I had a Rayleigh Budgie - first bike and initially on stabilisers - all it ever did was wheelie - mind you I was 16 at the time :biggrin:


----------



## WRENCH (Jun 20, 2016)

Teg62x said:


> This was my first bike! A Raleigh 20!
> 
> I thought it was great at the time, never having my own bike before this. Made my paper round so much easier. :laughing2dw:


 These things have attained cult status, because they were so good and durable.


----------



## Turpinr (Dec 18, 2017)

WRENCH said:


> These things have attained cult status, because they were so good and durable.


 I've seen a couple recently as people find other ways of exercising.

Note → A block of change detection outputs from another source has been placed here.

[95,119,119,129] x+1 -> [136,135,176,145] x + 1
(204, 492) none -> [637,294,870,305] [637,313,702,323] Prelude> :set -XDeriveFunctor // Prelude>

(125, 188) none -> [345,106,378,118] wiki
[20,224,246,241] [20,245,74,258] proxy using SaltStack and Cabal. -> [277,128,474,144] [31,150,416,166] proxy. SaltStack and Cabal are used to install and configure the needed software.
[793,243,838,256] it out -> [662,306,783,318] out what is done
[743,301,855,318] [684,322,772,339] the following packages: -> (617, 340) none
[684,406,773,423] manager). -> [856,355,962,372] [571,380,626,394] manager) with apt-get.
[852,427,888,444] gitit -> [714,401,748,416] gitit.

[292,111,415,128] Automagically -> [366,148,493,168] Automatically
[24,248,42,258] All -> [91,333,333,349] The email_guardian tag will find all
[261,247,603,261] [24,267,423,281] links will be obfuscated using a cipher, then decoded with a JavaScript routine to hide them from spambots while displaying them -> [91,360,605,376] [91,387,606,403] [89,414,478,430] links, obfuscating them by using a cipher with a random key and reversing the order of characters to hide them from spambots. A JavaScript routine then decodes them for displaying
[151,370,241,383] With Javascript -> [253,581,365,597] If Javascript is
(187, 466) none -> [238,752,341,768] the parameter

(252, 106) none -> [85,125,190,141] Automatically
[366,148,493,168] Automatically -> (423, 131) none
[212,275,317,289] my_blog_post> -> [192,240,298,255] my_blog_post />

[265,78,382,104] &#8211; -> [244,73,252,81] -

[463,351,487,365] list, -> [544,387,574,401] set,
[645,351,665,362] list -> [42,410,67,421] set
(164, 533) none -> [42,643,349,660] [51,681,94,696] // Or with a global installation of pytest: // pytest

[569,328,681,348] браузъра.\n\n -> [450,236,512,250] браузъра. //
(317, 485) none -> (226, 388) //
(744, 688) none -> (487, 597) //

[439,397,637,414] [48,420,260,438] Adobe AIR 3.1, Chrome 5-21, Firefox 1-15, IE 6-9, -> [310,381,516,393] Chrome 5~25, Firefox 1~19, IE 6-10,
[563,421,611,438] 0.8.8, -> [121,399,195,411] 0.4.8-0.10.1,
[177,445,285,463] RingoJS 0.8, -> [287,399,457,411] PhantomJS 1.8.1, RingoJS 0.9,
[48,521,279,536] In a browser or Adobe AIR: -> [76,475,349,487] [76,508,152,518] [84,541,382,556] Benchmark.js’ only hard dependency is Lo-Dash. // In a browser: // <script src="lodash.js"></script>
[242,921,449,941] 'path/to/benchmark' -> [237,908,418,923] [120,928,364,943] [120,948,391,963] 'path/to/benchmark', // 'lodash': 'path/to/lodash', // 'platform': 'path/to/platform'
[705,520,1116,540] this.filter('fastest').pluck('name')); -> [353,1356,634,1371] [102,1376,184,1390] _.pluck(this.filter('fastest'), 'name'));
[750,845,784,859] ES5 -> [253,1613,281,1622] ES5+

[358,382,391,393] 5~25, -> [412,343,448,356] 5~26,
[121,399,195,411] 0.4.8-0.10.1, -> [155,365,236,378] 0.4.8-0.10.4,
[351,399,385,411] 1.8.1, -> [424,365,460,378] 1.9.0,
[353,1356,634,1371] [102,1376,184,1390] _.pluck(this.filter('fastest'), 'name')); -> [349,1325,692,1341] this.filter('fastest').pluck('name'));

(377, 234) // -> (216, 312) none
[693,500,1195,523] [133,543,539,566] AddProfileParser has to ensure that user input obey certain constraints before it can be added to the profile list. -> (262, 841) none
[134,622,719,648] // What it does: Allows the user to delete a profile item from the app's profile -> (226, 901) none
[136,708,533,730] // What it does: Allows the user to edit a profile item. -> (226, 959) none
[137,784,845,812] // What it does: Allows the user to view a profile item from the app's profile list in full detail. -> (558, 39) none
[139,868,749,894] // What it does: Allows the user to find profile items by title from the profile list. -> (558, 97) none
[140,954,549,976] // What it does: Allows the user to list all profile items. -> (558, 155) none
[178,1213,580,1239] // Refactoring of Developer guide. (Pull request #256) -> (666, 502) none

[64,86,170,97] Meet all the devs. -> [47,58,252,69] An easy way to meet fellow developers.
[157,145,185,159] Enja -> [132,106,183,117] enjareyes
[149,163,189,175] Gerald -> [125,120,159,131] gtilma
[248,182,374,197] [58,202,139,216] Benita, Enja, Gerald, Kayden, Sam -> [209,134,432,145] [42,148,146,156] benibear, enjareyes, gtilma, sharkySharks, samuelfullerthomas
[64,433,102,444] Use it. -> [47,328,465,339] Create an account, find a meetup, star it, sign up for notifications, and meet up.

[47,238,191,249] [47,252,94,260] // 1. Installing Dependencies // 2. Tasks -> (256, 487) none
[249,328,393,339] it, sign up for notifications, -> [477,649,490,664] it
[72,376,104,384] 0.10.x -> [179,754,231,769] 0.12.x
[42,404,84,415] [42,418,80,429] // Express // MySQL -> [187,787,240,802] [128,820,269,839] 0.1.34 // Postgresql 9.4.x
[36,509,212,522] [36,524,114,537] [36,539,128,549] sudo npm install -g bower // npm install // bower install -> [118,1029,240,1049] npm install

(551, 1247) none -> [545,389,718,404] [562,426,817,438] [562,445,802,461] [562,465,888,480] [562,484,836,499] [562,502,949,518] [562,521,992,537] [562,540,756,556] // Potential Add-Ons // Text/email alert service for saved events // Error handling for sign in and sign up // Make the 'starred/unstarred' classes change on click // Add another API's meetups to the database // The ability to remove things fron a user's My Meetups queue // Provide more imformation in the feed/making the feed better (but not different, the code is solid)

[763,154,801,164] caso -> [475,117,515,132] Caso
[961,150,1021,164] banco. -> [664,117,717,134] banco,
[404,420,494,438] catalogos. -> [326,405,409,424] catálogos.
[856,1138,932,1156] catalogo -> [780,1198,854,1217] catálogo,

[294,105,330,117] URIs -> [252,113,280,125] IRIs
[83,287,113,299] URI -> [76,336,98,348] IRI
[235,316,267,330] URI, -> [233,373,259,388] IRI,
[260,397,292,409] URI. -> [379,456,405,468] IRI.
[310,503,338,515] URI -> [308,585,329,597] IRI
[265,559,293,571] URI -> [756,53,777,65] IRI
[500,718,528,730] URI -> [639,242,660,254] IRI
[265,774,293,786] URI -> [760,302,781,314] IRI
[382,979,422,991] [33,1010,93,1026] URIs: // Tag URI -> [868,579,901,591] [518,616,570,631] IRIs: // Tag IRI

I haven't seen any unibikes up Rivington for a while but there were plenty of MTB's out yesterday


----------



## WRENCH (Jun 20, 2016)

Turpinr said:


> I've seen a couple recently as people find other ways of exercising


 I saw someone out on one of these,


----------



## Turpinr (Dec 18, 2017)

WRENCH said:


> I saw someone out on one of these,
> 
> 
> __
> https://flic.kr/p/5


 How old's that ?


----------



## WRENCH (Jun 20, 2016)

Turpinr said:


> How old's that ?


 My dad had one in the 1960's. They were hard work. I fixed one for a girl recently and had a job getting tyres for it. I don't know what the point of them was. They took up the same space as a big wheel bike, weighed a ton, and those fat tyres increased the rolling resistance something hellish.


----------



## Turpinr (Dec 18, 2017)

WRENCH said:


> My dad had one in the 1960's. They were hard work. I fixed one for a girl recently and had a job getting tyres for it. I don't know what the point of them was. They took up the same space as a big wheel bike, weighed a ton, and those fat tyres increased the rolling resistance something hellish.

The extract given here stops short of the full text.